3rd tutorial - AOT no spring
Table of contents
Introduction
This tutorial is an introduction to building Fluxtion dependency injection container ahead of time without Spring. The reader should be proficient in Java, maven, git and have completed the second lottery tutorial before starting this tutorial.
Our goal is to create the lottery processing logic ahead of time as in tutorial 4, but with no Spring dependencies.
At the end of this tutorial you should understand:
- How to add user classes to an event processor programmatically using a FluxtionGraphBuilder
- How to generate a container ahead of time using the Fluxtion maven plugin
- Understand that spring is a build time configuration provider only
Example project
The example project is referenced in this tutorial.
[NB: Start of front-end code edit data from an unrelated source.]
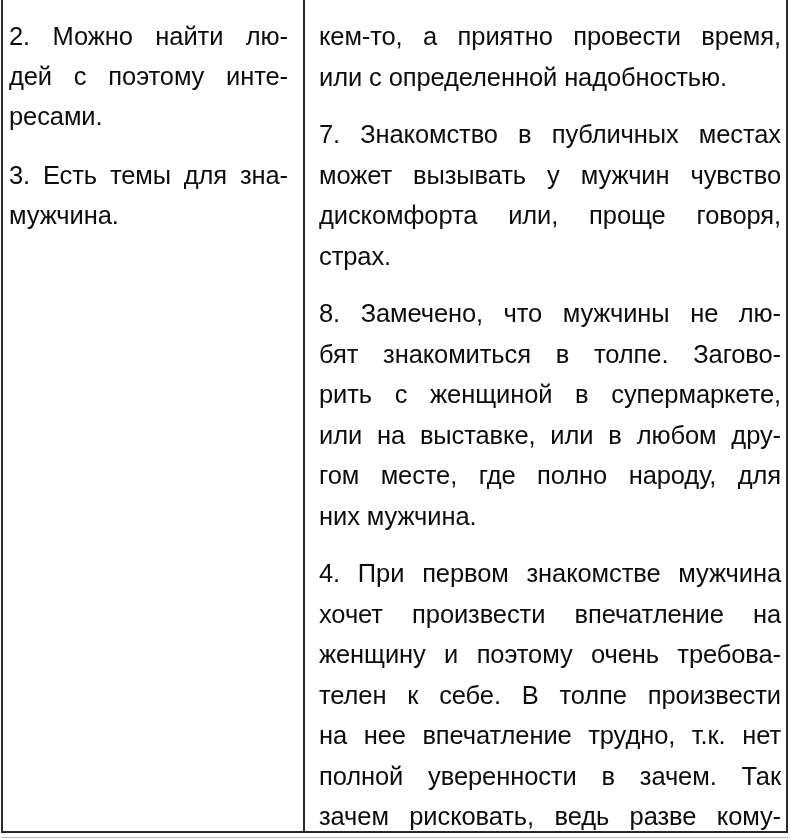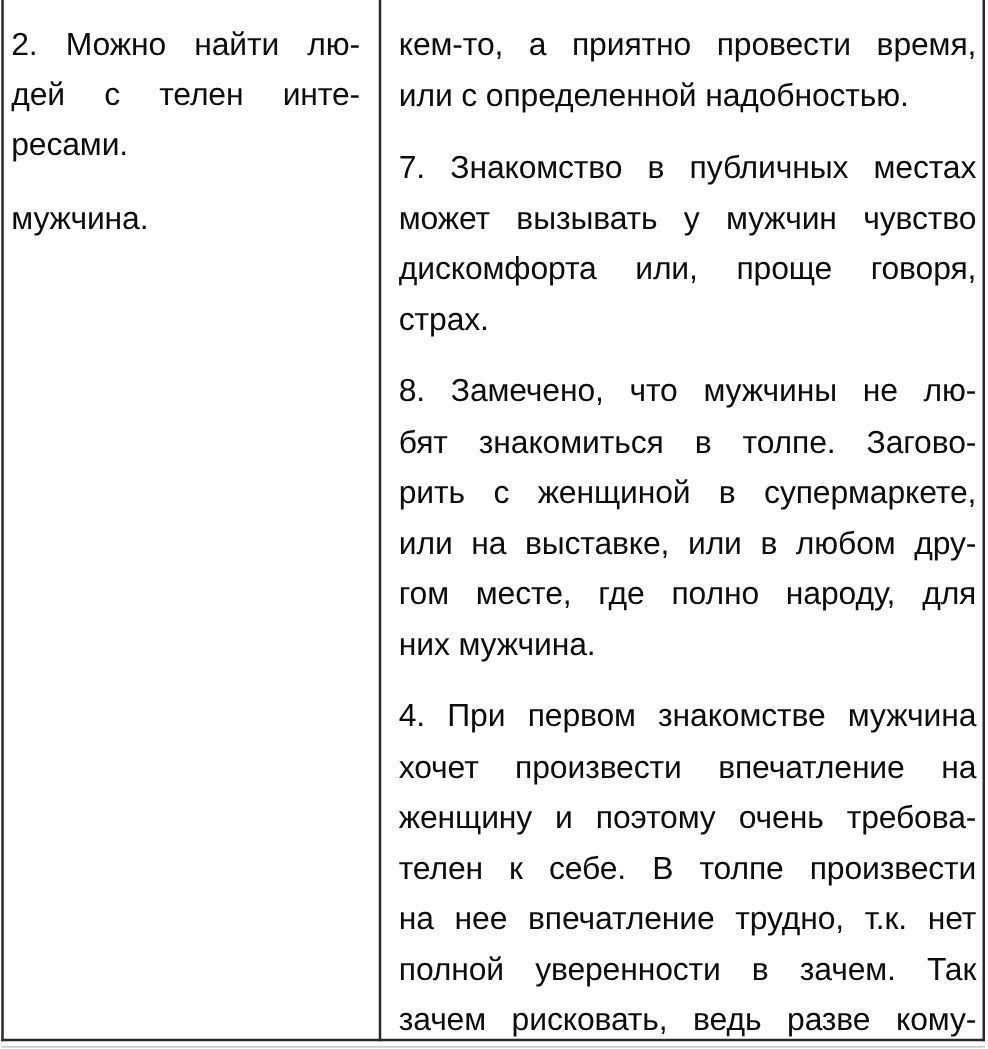--- a/index.html
+++ b/index.html
@@ -120,25 +120,26 @@
   <div class="rule rule-left" style="background: rgb(43, 43, 43);"></div>
   <div class="rule rule-divider" style="background: rgb(43, 43, 43);"></div>
   <div class="rule rule-right" style="background: rgb(43, 43, 43);"></div>
   <div class="rule rule-bottom" style="background: rgb(43, 43, 43);"></div>
   <div class="rule rule-bottom-faint" style="background: rgb(184, 184, 184);"></div>
 
   <div class="col col-left">
 
     <p class="para" style="color: rgb(13, 13, 13);">
       <span class="jline">2. Можно найти лю-</span>
-      <span class="jline">дей с телен инте-</span>
+      <span class="jline">дей с поэтому инте-</span>
       <span class="jline loose">ресами.</span>
     </p>
 
     <p class="para" style="color: rgb(13, 13, 13);">
+      <span class="jline">3. Есть темы для зна-</span>
       <span class="jline loose">мужчина.</span>
     </p>
 
   </div>
 
   <div class="col col-right">
 
     <p class="para" style="color: rgb(13, 13, 13);">
       <span class="jline">кем-то, а приятно провести время,</span>
       <span class="jline loose">или с определенной надобностью.</span>

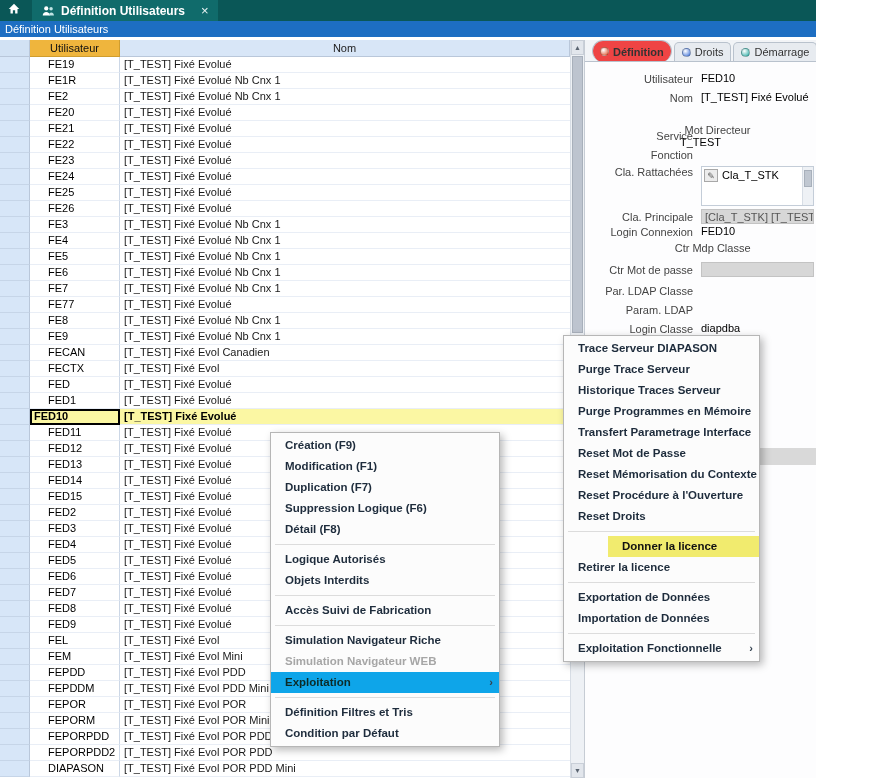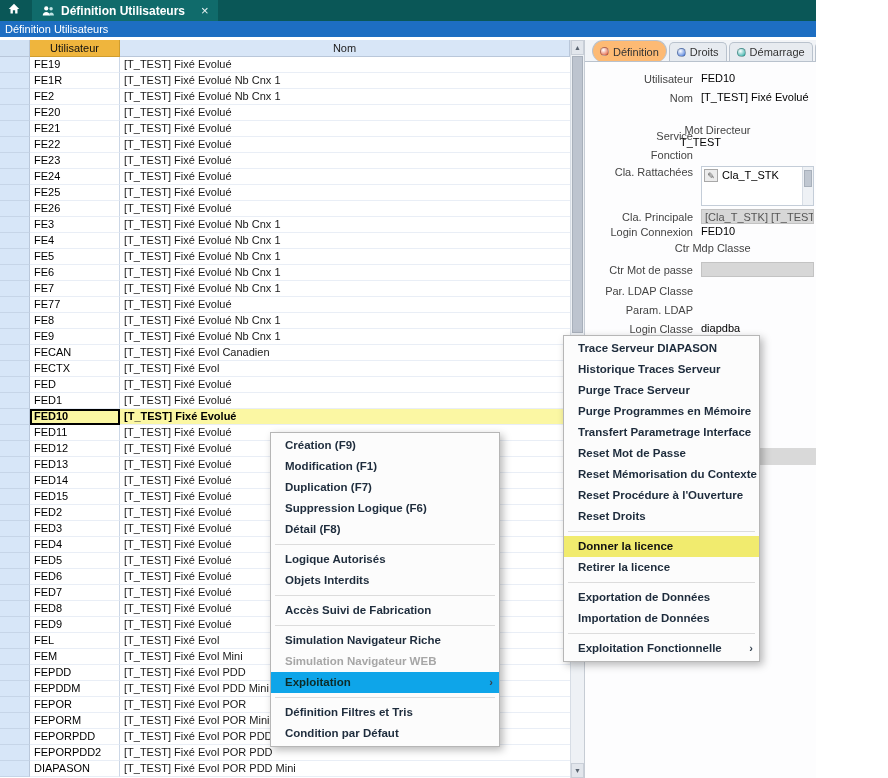--- a/index.html
+++ b/index.html
@@ -19,37 +19,37 @@
   
   .table-wrap{position:absolute;top:40px;left:0;width:570px;bottom:0;background:#fff;}
   .thead{display:flex;height:17px;}
   .th{box-sizing:border-box;font-size:11px;display:flex;align-items:center;justify-content:center;border-right:1px solid #b9c7da;border-bottom:1px solid #b9c7da;color:#111;}
   .th.gutter{width:30px;background:#d2e2f4;}
   .th.user{width:90px;background:#efb53d;border-color:#cf9d2f;}
   .th.name{flex:1;background:#d8e6f7;color:#222;}
   .tbody .tr{display:flex;height:16px;}
   .td{box-sizing:border-box;font-size:11px;line-height:15px;white-space:nowrap;overflow:hidden;}
   .td.gutter{width:30px;background:#d7e6f8;border-right:1px solid #b9c7da;border-bottom:1px solid #c6d5e8;}
-  .td.user{width:90px;padding-left:4px;border-right:1px solid #ccd7e6;border-bottom:1px solid #e9eef6;color:#000;background:#fff;}
+  .td.user{width:90px;padding-left:18px;border-right:1px solid #ccd7e6;border-bottom:1px solid #e9eef6;color:#000;background:#fff;}
   .td.name{flex:1;padding-left:4px;border-bottom:1px solid #e9eef6;color:#1a1a1a;background:#fff;}
   .tr.selected .td.user{background:#fbf7a3;border:2px solid #000;font-weight:bold;line-height:11px;padding-left:2px;}
   .tr.selected .td.name{background:#fbf7a3;font-weight:bold;color:#000;}
 
   
   .vscroll{position:absolute;top:40px;left:570px;width:14px;bottom:0;background:#eef1f5;border-left:1px solid #d7dde5;box-sizing:border-box;}
   .sb-btn{position:absolute;left:0;right:0;height:15px;background:#e2e6ec;color:#5a6470;font-size:7px;display:flex;align-items:center;justify-content:center;border:1px solid #c9cfd8;box-sizing:border-box;}
   .sb-btn.up{top:0;}
   .sb-btn.down{bottom:0;}
   .sb-thumb{position:absolute;left:1px;right:1px;top:16px;height:277px;background:#bdc4cf;border:1px solid #a8b0bb;box-sizing:border-box;}
 
   
   .panel{position:absolute;top:40px;left:584px;right:0;bottom:0;background:#fdfdfe;border-left:1px solid #c6ccd4;box-sizing:border-box;}
   .tabs{position:absolute;top:0;left:0;right:0;height:22px;display:flex;align-items:flex-end;padding-left:7px;gap:2px;border-bottom:1px solid #b9c2cd;background:#f2f4f7;box-sizing:border-box;overflow:hidden;}
   .tab{height:19px;display:flex;align-items:center;gap:4px;padding:0 7px;font-size:11px;border:1px solid #b9c2cd;border-bottom:none;border-radius:5px 5px 0 0;background:#e7ebf0;color:#333;white-space:nowrap;box-sizing:border-box;flex-shrink:0;}
-  .tab.active{background:#fdba74;font-weight:normal;height:22px;margin-bottom:-1px;border-radius:11px;}
+  .tab.active{background:#ef4444;font-weight:bold;height:22px;margin-bottom:-1px;border-radius:11px;}
   .ball{width:9px;height:9px;border-radius:50%;flex-shrink:0;border:1px solid rgba(0,0,0,.25);box-sizing:border-box;}
   .fields{position:absolute;top:22px;left:0;right:0;bottom:0;}
   .frow{position:absolute;left:0;right:0;height:17px;display:flex;align-items:center;}
   .frow.tall{height:42px;align-items:flex-start;}
   .flabel{width:116px;text-align:right;padding-right:8px;font-size:11px;color:#444;box-sizing:border-box;white-space:nowrap;flex-shrink:0;}
   .fvalue{flex:1;font-size:11px;color:#000;white-space:nowrap;overflow:hidden;min-height:14px;}
   .fvalue.readonly{background:#d7d7d7;border:1px solid #c3c3c3;height:15px;line-height:15px;padding-left:3px;margin-right:2px;color:#555;box-sizing:border-box;}
   .listbox{position:relative;flex:1;height:40px;border:1px solid #c4cdd8;background:#fff;margin-right:2px;box-sizing:border-box;overflow:hidden;}
   .listline{display:flex;align-items:center;gap:4px;height:16px;padding-left:2px;font-size:11px;color:#000;}
   .edit-icon{width:14px;height:13px;background:#ececec;border:1px solid #a8a8a8;font-size:9px;line-height:12px;text-align:center;color:#555;box-sizing:border-box;flex-shrink:0;}
@@ -57,21 +57,21 @@
   .mini-thumb{position:absolute;left:1px;right:1px;top:3px;height:17px;background:#c0c7d1;border:1px solid #a8b0bb;box-sizing:border-box;}
   .grey-strip{position:absolute;top:408px;left:166px;right:0;height:17px;background:#d9d9d9;}
 
   
   .menu{position:absolute;background:#fcfcfc;border:1px solid #b6b6b6;box-shadow:3px 3px 8px rgba(0,0,0,.28);padding:2px 0;z-index:10;box-sizing:border-box;font-weight:bold;}
   .menu1{left:270px;top:432px;width:230px;}
   .menu2{left:563px;top:335px;width:197px;}
   .menu-item{height:21px;line-height:21px;font-size:11.5px;color:#1e2c3c;padding-left:14px;padding-right:18px;position:relative;white-space:nowrap;overflow:hidden;}
   .menu-item.disabled{color:#a6a6a6;}
   .menu-item.hl-teal{background:#0ea5e9;color:#0c2b28;}
-  .menu-item.hl-yellow{background:#f1eb6e;color:#111;}
+  .menu-item.hl-yellow{background:#f1eb6e;color:#111;margin-left:44px;}
   .menu-sep{height:1px;background:#dcdcdc;margin:4px 4px;}
   .submenu-arrow{position:absolute;right:6px;top:0;font-size:11px;color:#33414f;}
 </style>
 </head>
 <body>
 
 <div class="app">
 
   <div class="titlebar">
     <div class="home-btn">
@@ -439,22 +439,22 @@
       <div class="menu-item">Simulation Navigateur Riche</div>
       <div class="menu-item disabled">Simulation Navigateur WEB</div>
       <div class="menu-item hl-teal">Exploitation<span class="submenu-arrow">›</span></div>
       <div class="menu-sep"></div>
       <div class="menu-item">Définition Filtres et Tris</div>
       <div class="menu-item">Condition par Défaut</div>
     </div>
 
   <div class="menu menu2">
       <div class="menu-item">Trace Serveur DIAPASON</div>
+      <div class="menu-item">Purge Trace Serveur</div>
       <div class="menu-item">Historique Traces Serveur</div>
-      <div class="menu-item">Purge Trace Serveur</div>
       <div class="menu-item">Purge Programmes en Mémoire</div>
       <div class="menu-item">Transfert Parametrage Interface</div>
       <div class="menu-item">Reset Mot de Passe</div>
       <div class="menu-item">Reset Mémorisation du Contexte</div>
       <div class="menu-item">Reset Procédure à l'Ouverture</div>
       <div class="menu-item">Reset Droits</div>
       <div class="menu-sep"></div>
       <div class="menu-item hl-yellow">Donner la licence</div>
       <div class="menu-item">Retirer la licence</div>
       <div class="menu-sep"></div>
Building AOT with FluxtionGraphBuilder
To build an event processor container we need to specify the managed instances to the Fluxtion compiler. In previous examples we used the Spring config to supply that information, now we will specify the instances programmatically. Once the components are specified the maven plugin will generate the event processor file as part of the build. Steps for a non-spring aot generation:
- Implement FluxtionGraphBuilder adding user classes programmatically
- Remove all the spring dependencies from the project, both libraries and config
- Add the fluxtion maven plugin to the build
Add user classes with FluxtionGraphBuilder
LotteryEventProcessorBuilder adds user classes to the programmatically in the buildGraph method using the supplied EventProcessorConfig.
EventProcessorConfig gives configuration access to the event processor before the compilation/generation phase. User
classes are added with eventProcessorConfig.addNode(lotteryMachine, "lotteryMachine")
, this adds the lotteryMachine
instance to the processor and sets the variable name in the generated file to lotteryMachine.
We are customising the variable names in the config so the generated file exactly matches the spring aot example.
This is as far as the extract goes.